> [RECORDS SUPPLIED]:
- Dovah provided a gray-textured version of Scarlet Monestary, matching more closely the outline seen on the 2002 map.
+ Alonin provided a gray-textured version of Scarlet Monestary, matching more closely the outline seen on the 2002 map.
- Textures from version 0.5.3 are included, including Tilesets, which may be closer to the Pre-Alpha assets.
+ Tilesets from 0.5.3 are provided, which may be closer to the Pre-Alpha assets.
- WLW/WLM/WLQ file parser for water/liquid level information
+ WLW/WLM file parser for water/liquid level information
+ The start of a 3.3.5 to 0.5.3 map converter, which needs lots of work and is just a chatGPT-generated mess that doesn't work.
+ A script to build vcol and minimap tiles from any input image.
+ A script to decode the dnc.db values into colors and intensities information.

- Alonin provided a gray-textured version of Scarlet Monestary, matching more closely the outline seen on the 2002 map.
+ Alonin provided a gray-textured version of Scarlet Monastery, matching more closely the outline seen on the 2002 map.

> [EXERCISE AIM]:
All of the data needs to be printed once more, exactly.

> [ANSWER BELOW]:
- Dovah provided a gray-textured version of Scarlet Monestary, matching more closely the outline seen on the 2002 map.
+ Alonin provided a gray-textured version of Scarlet Monestary, matching more closely the outline seen on the 2002 map.
- Textures from version 0.5.3 are included, including Tilesets, which may be closer to the Pre-Alpha assets.
+ Tilesets from 0.5.3 are provided, which may be closer to the Pre-Alpha assets.
- WLW/WLM/WLQ file parser for water/liquid level information
+ WLW/WLM file parser for water/liquid level information
+ The start of a 3.3.5 to 0.5.3 map converter, which needs lots of work and is just a chatGPT-generated mess that doesn't work.
+ A script to build vcol and minimap tiles from any input image.
+ A script to decode the dnc.db values into colors and intensities information.

- Alonin provided a gray-textured version of Scarlet Monestary, matching more closely the outline seen on the 2002 map.
+ Alonin provided a gray-textured version of Scarlet Monastery, matching more closely the outline seen on the 2002 map.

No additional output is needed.